# Supplied data:
***
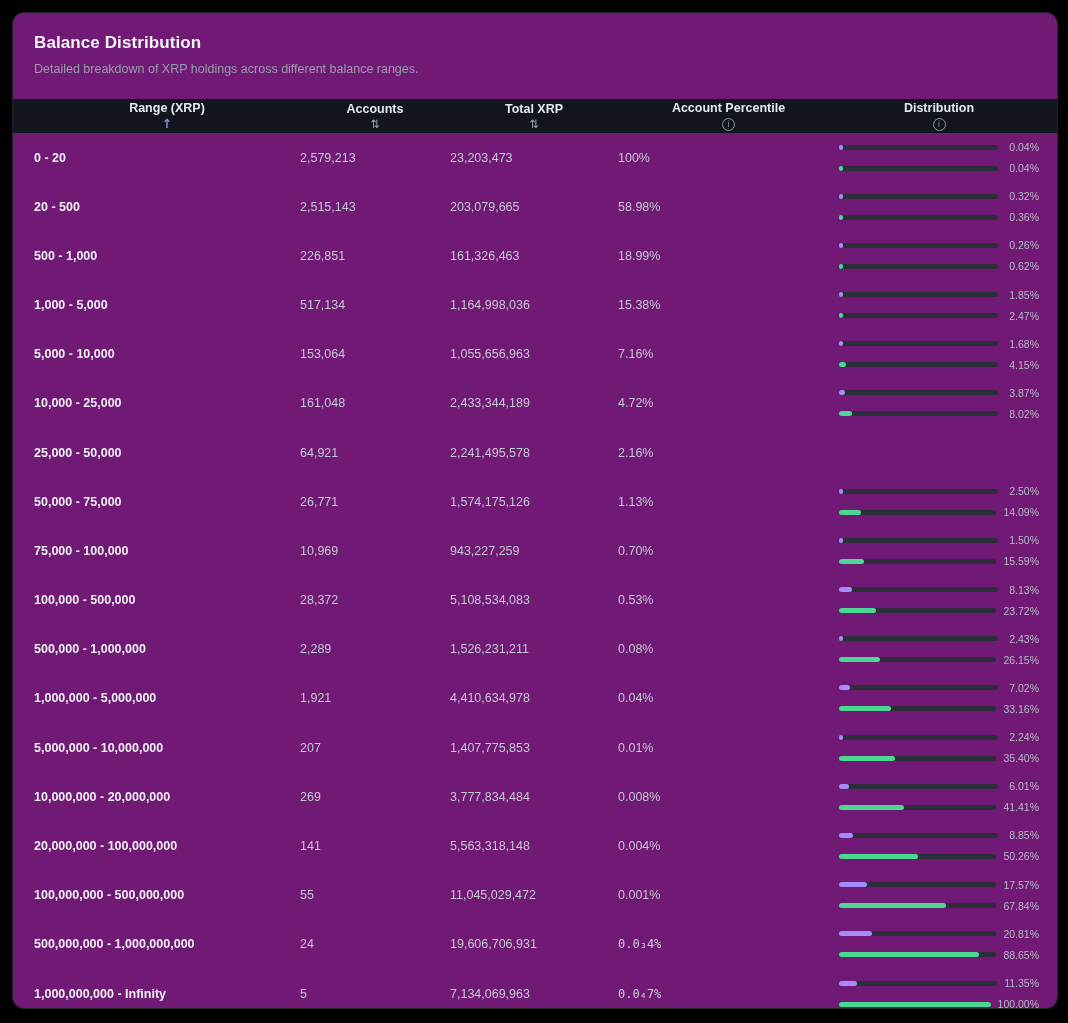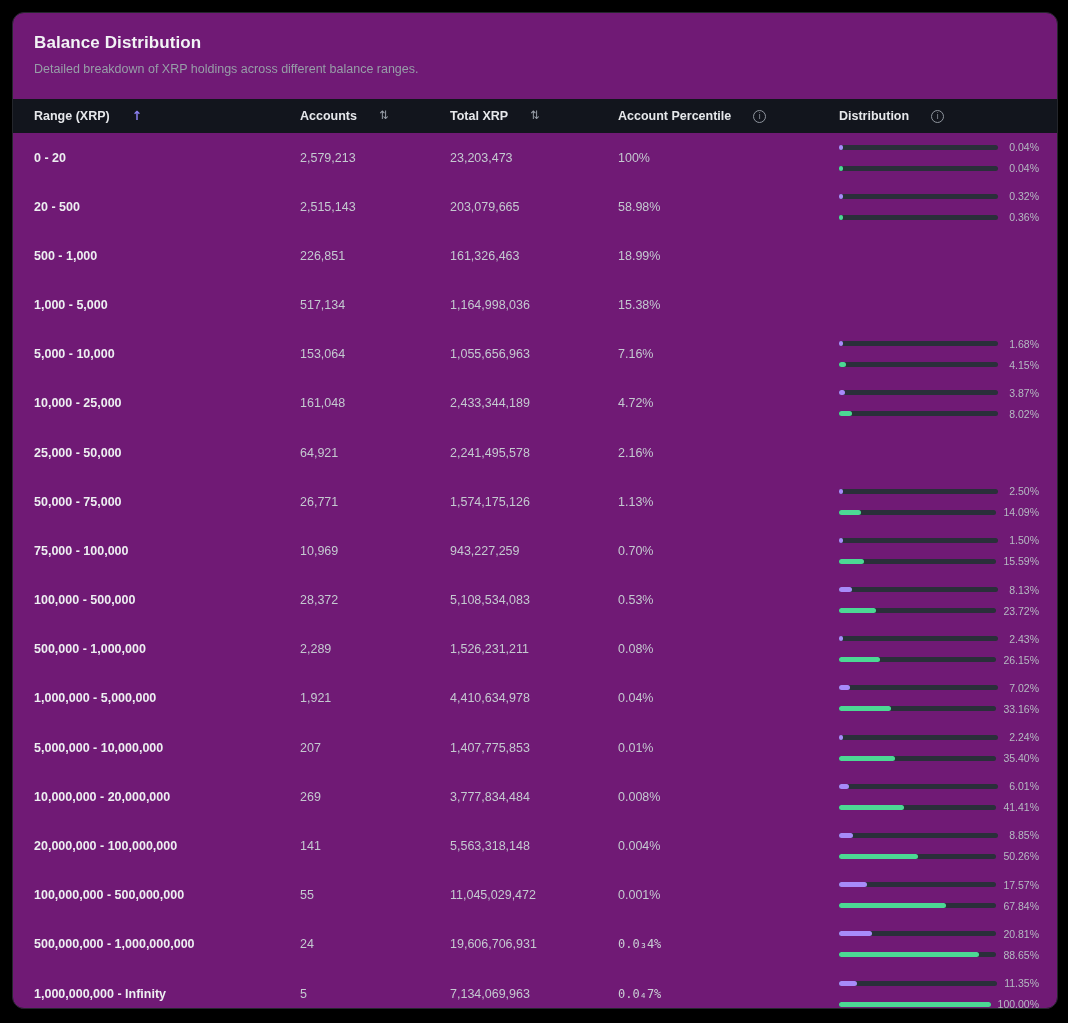--- a/index.html
+++ b/index.html
@@ -43,8 +43,9 @@
   }
   .th {
     font-size: 12.5px; font-weight: 700; color: #e6e8eb;
-    display: flex; align-items: center; gap: 22px;
+    display: flex; align-items: center; gap: 3px;
     white-space: nowrap;
+    flex-direction: column;
   }
   .sort-arrow {
     font-family: "DejaVu Sans", sans-serif;

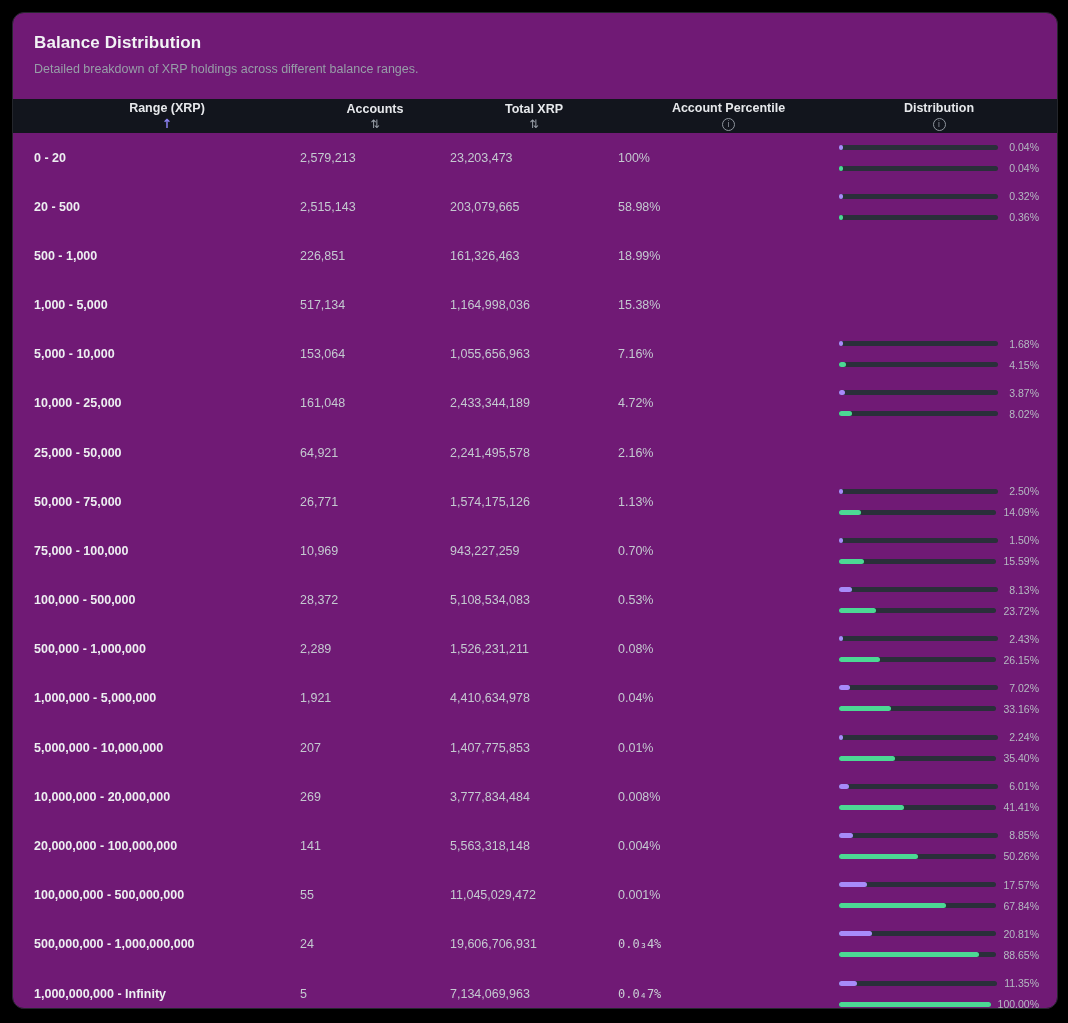--- a/index.html
+++ b/index.html
@@ -179,6 +179,20 @@
     <div class="td">226,851</div>
     <div class="td">161,326,463</div>
     <div class="td">18.99%</div>
+    <div class="col-dist">
+      <div class="bar-line">
+        <div class="track">
+          <span class="fill" style="width: 0.26%; background: rgb(167, 139, 250);"></span>
+        </div>
+        <span class="bar-label">0.26%</span>
+      </div>
+      <div class="bar-line">
+        <div class="track">
+          <span class="fill" style="width: 0.62%; background: rgb(76, 216, 148);"></span>
+        </div>
+        <span class="bar-label">0.62%</span>
+      </div>
+    </div>
   </div>
 
   <div class="grid-row tr">

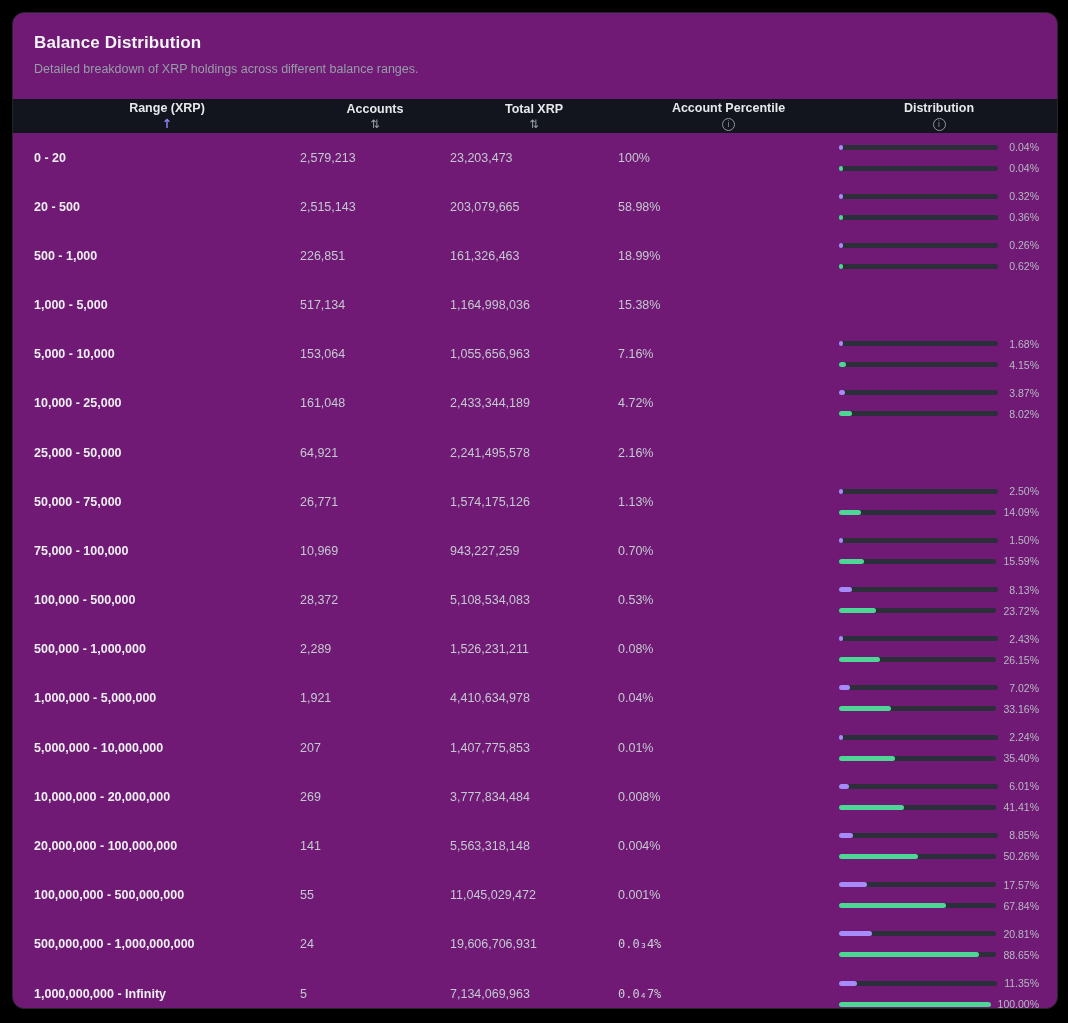--- a/index.html
+++ b/index.html
@@ -200,6 +200,20 @@
     <div class="td">517,134</div>
     <div class="td">1,164,998,036</div>
     <div class="td">15.38%</div>
+    <div class="col-dist">
+      <div class="bar-line">
+        <div class="track">
+          <span class="fill" style="width: 1.85%; background: rgb(167, 139, 250);"></span>
+        </div>
+        <span class="bar-label">1.85%</span>
+      </div>
+      <div class="bar-line">
+        <div class="track">
+          <span class="fill" style="width: 2.47%; background: rgb(76, 216, 148);"></span>
+        </div>
+        <span class="bar-label">2.47%</span>
+      </div>
+    </div>
   </div>
 
   <div class="grid-row tr">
***
# What you need to do:
Please copy out every line of the preceding listing that carries "items".

# Answer section:
-    display: flex; align-items: center; gap: 22px;
+    display: flex; align-items: center; gap: 3px;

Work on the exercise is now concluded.